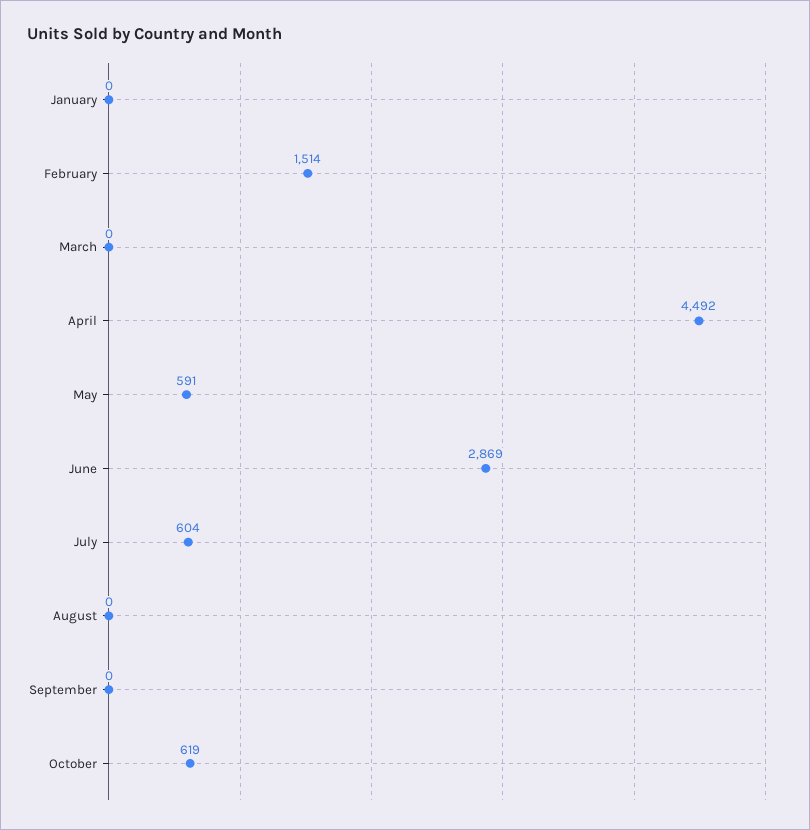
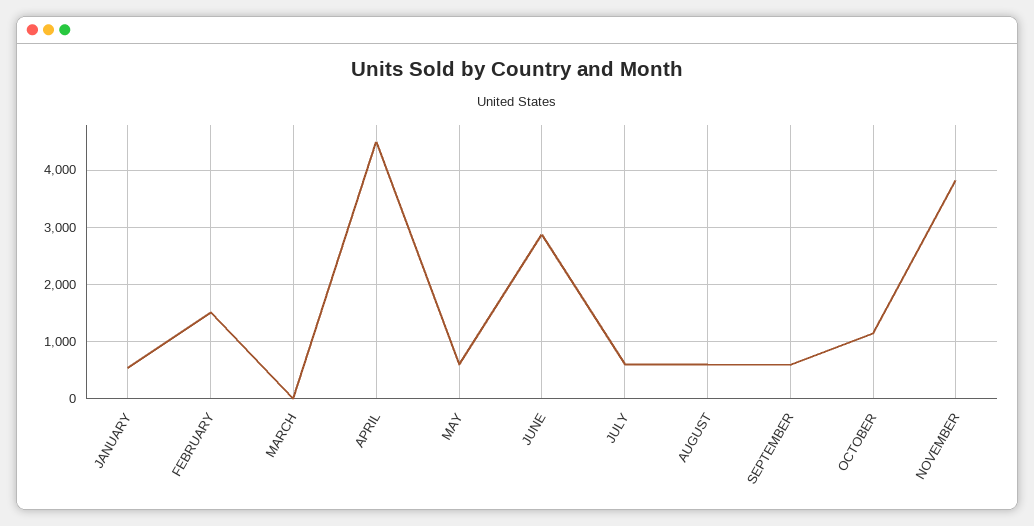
January: 0 -> 600
August: 0 -> 600
September: 0 -> 600
October: 619 -> 1200
NOVEMBER: none -> 3800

-.-.-

▶ _Assignment_: Starting from the line containing "August: 0 -> 600" and ending with the final line of the data, reproduce each line exactly as it appears, including no other lines.

▶ _Result of the exercise_:
August: 0 -> 600
September: 0 -> 600
October: 619 -> 1200
NOVEMBER: none -> 3800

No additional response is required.